Dopo il quarto capitolo Ada Wong è sostanzialmente scomparsa, per poi riapparire nel citato Resident Evil 6 in maniera totalmente da dimenticare. Nel Separate Ways originale, il DLC pubblicato a fianco della prima release di Resident Evil 4, Capcom non provò neppure per un attimo a caratterizzare il personaggio e finì per creare un’equivalente femminile di Leon.

Per questo sono stato fin da subito curioso verso il ritorno del ritorno di Ada Wong nel nuovo Separate Ways. In questa rinnovata consapevolezza dei suoi franchise e dei suoi personaggi, Capcom ha capito cosa farne di Ada Wong?

G.I. Ada

La risposta è , fortunatamente.

Perché al di là del fatto che si tratti di un DLC davvero molto buono (qui trovate la nostra recensione), Capcom ha fatto un ulteriore lavoro di cesellatura sulla già elegante e sinuosa Ada Wong.

La modifica più ovvia è quella dell’estetica, già vista in Resident Evil 4 ovviamente, che rende il personaggio finalmente credibile. Certo ci sono sempre gli stivaloni con il tacco, ma almeno si ha l’impressione che Ada possa davvero muoversi con facilità in quell’outfit, senza doversi preoccupare di incastrarsi in un lungo strascico e/o mostrare le pudenda ai ganados in ogni scontro.

Al di là dell’ovvio, la sorpresa è stata il modo in cui Capcom ha ricostruito la missione di Ada Wong anche dal punto di vista narrativo. Forse con l’obiettivo di spianare la strada ad un eventuale Resident Evil 5 Remake – che è sempre più probabile, a questo punto –, l’agente al servizio di Albert Wesker (molto più presente anche lui) ha la possibilità di mostrare finalmente un carattere.

Proprio il suo rapporto con il carismatico villain con gli inossidabili occhiali da sole è fonte, nonché la base, di quello che è un presente più corposo e un futuro con del potenziale per Ada.

Ada Wong, con quello che abbiamo visto in Separate Ways, è finalmente un personaggio completo.
Suggerendo anche una leggera tensione sessuale tra i due in almeno una scena, il modo in cui Ada Wong percepisce lentamente la malvagità delirante di Albert Wesker ora ha finalmente senso. L’agente non ha più un cinismo estremo fine a sé stesso, tanto che ad un certo punto finirà anche per mettere in dubbio la sua stessa missione con una progressione molto più coerente.

In questo senso la collaborazione con Luis, in precedenza solo accennata, viene ampliata e mostrata per intero con la stessa cura che finisce di riflesso per dare una nuova profondità e senso all’esistenza di Luis stesso.

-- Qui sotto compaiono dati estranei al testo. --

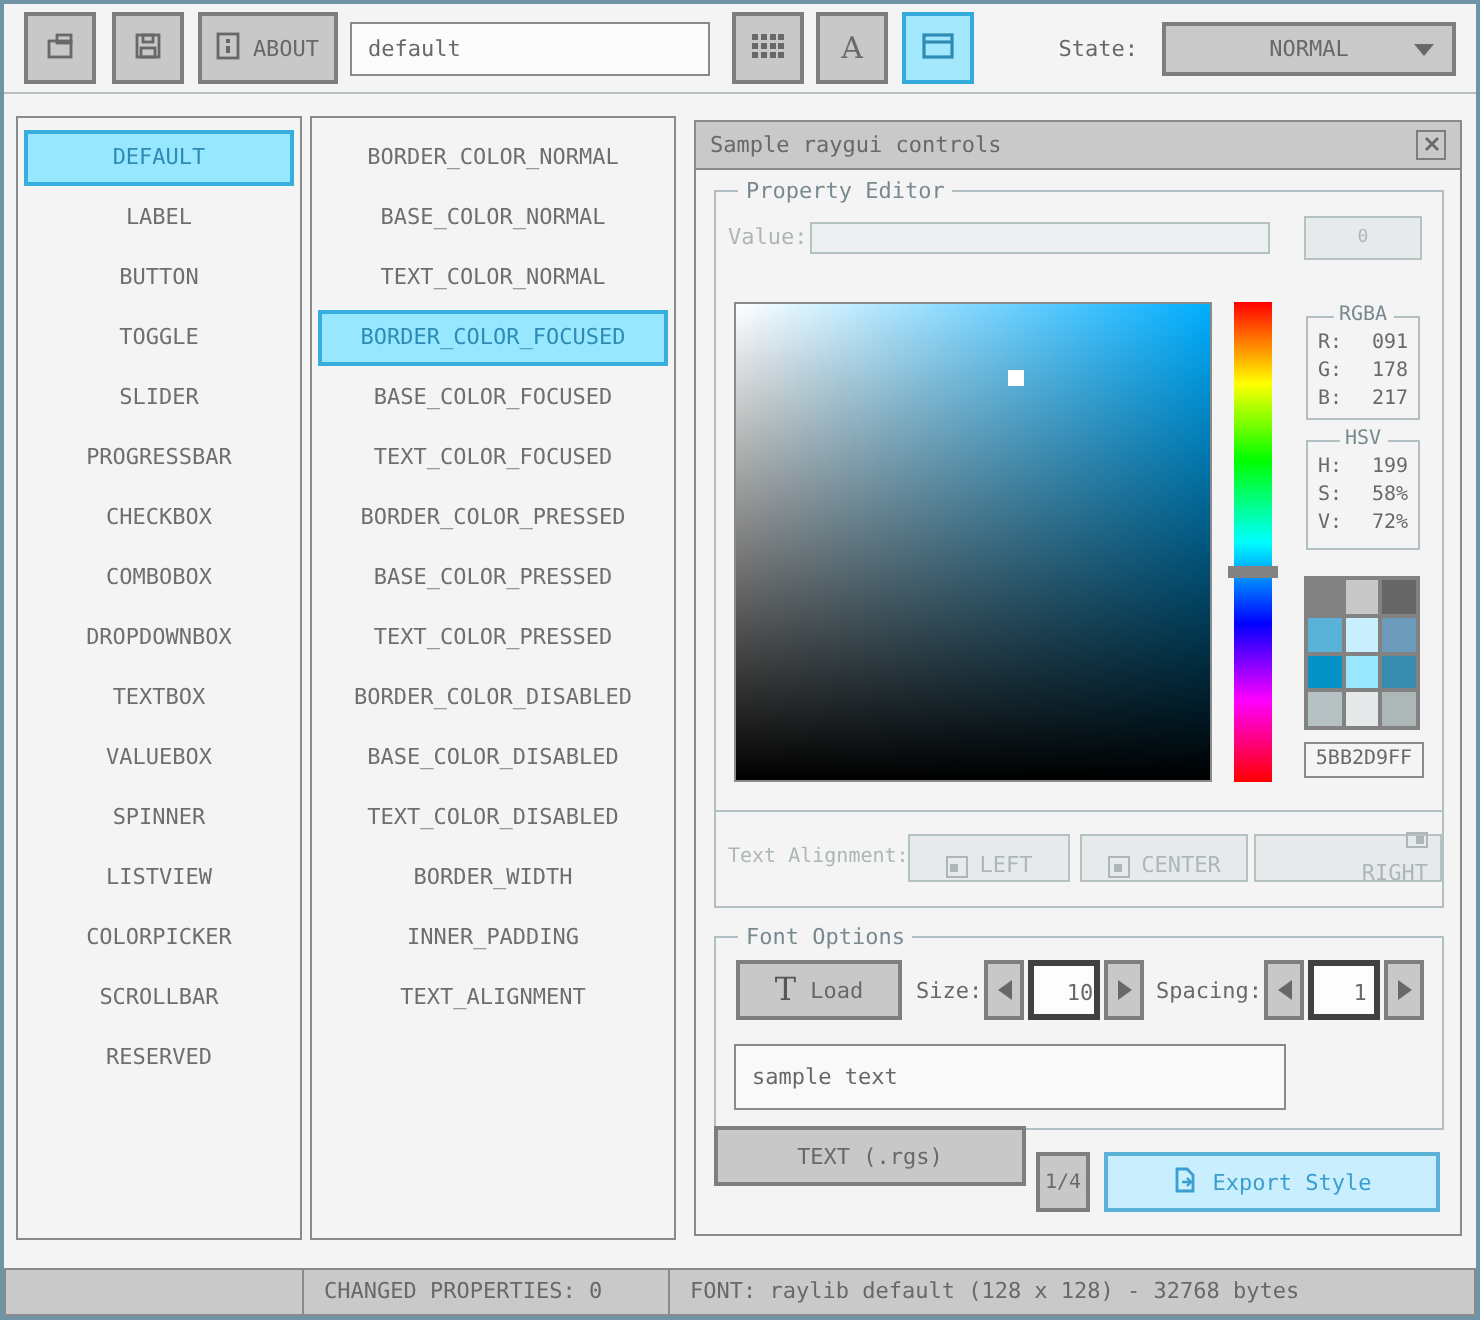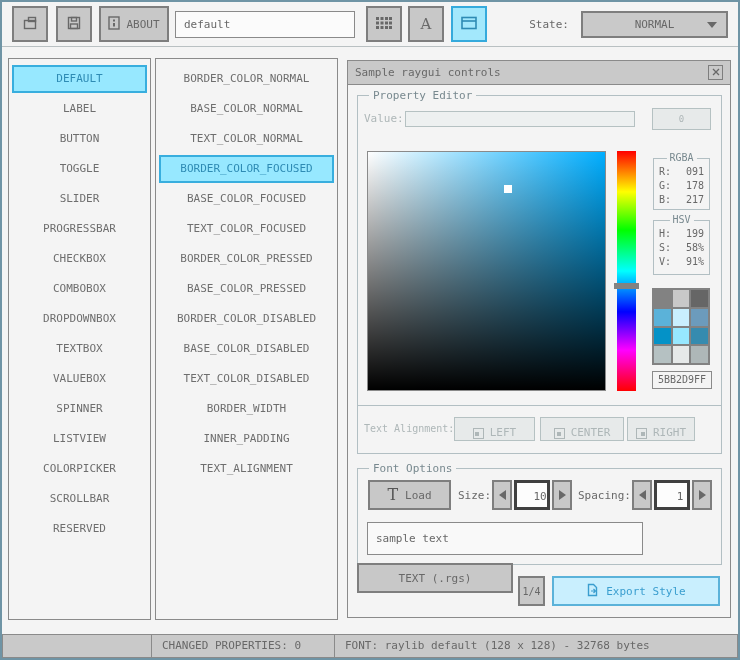--- a/index.html
+++ b/index.html
@@ -70,21 +70,21 @@
             border:2px solid #828282;background:#828282;display:grid;grid-template-columns:repeat(3,1fr);
             grid-auto-rows:1fr;gap:2px;}
   .swatch{cursor:pointer;}
   .hex{position:absolute;left:294px;top:275px;width:60px;height:18px;border:1px solid #8a8a8a;box-sizing:border-box;
        text-align:center;line-height:16px;font-size:10px;color:#686868;cursor:text;background:#f4f4f4;}
 
   .pe-divider{position:absolute;left:0;right:0;top:309px;height:1px;background:#b2bfc3;}
   .align-label{position:absolute;left:6px;top:327px;color:#aeb7b8;font-size:10px;}
   .abtn{position:absolute;top:321px;height:24px;border:1px solid #b5c1c2;background:#e7eaea;color:#aeb7b8;
         display:flex;align-items:flex-end;justify-content:center;gap:6px;box-sizing:border-box;}
-  .abtn.l{left:96px;width:81px;}.abtn.c{left:182px;width:84px;}.abtn.r{left:269px;width:68px;}
+  .abtn.l{left:96px;width:81px;}.abtn.c{left:182px;width:84px;}.abtn.r{left:269px;width:94px;flex-direction:column;}
   .align-ic{width:11px;height:11px;border:1px solid #aeb7b8;box-sizing:border-box;display:flex;align-items:center;padding:1px;}
   .align-ic b{width:4px;height:4px;background:#aeb7b8;display:block;}
   .align-ic.pos-c{justify-content:center;}.align-ic.pos-r{justify-content:flex-end;}
 
   .gbtn{background:#c8c8c8;border:2px solid #7e7e7e;box-sizing:border-box;display:flex;align-items:center;
         justify-content:center;cursor:pointer;color:#686868;}
   .load-btn{position:absolute;left:10px;top:11px;width:83px;height:30px;gap:7px;}
   .t-ic{font-family:"DejaVu Serif","Liberation Serif",serif;font-size:16px;line-height:16px;color:#565656;}
   .fo-label{position:absolute;color:#686868;}
   .lbl-size{left:100px;top:20px;}
@@ -233,20 +233,21 @@
       <div class="item selected">BORDER_COLOR_FOCUSED</div>
 
       <div class="item">BASE_COLOR_FOCUSED</div>
 
       <div class="item">TEXT_COLOR_FOCUSED</div>
 
       <div class="item">BORDER_COLOR_PRESSED</div>
 
       <div class="item">BASE_COLOR_PRESSED</div>
 
+      <div class="item">TEXT_COLOR_PRESSED</div>
 
       <div class="item">BORDER_COLOR_DISABLED</div>
 
       <div class="item">BASE_COLOR_DISABLED</div>
 
       <div class="item">TEXT_COLOR_DISABLED</div>
 
       <div class="item">BORDER_WIDTH</div>
 
       <div class="item">INNER_PADDING</div>
@@ -306,21 +307,21 @@
             <span>199</span>
           </div>
 
           <div class="kv">
             <span>S:</span>
             <span>58%</span>
           </div>
 
           <div class="kv">
             <span>V:</span>
-            <span>91%</span>
+            <span>72%</span>
           </div>
         </div>
 
       <div class="swatches">
 
           <div class="swatch" style="background: rgb(130, 130, 130);"></div>
 
           <div class="swatch" style="background: rgb(200, 200, 200);"></div>
 
           <div class="swatch" style="background: rgb(102, 102, 102);"></div>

Con quello che abbiamo visto in Separate Ways ora Ada Wong è finalmente un personaggio completo, e non più una cosa da infilare dove c’è Leon perché sì. Vedremo cosa ne farà Capcom in futuro, perché ora è facile immaginare degli spin-off autonomi oppure una integrazione maggiore nei futuri remake di Ada. Come Resident Evil 5 Remake che senza fare troppi spoiler, dopo il finale di Separate Ways è una possibilità sempre più reale, sebbene ben lontana dall’essere confermata.

Il lavoro con il discusso quinto capitolo sarà ancora più complesso perché già di suo non faceva che scimmiottare Resident Evil 4 in più di un’occasione.

Contestualmente c’è un trio di personaggi femminili con cui Capcom dovrà avere a che fare, forte della rinnovata consapevolezza di cui sopra: Excella Gionne, eccessiva e totalmente fuori posto in tutto; Sheva Alomar, primo tentativo già all’epoca di creare un personaggio femminile lontano dall’eccessiva sessualizzazione; proprio Jill Valentine, rediviva con un presupposto à la Frankestein decisamente strano.

Quella di Ada Wong era la prova più difficile, finora, ma adesso ci sono decisamente i presupposti per sperare di vedere dei personaggi femminili più interessanti a partire già da Resident Evil 5. Poi ci sarebbe anche quella storia del prendere a pugni i sassi, ma tempo al tempo.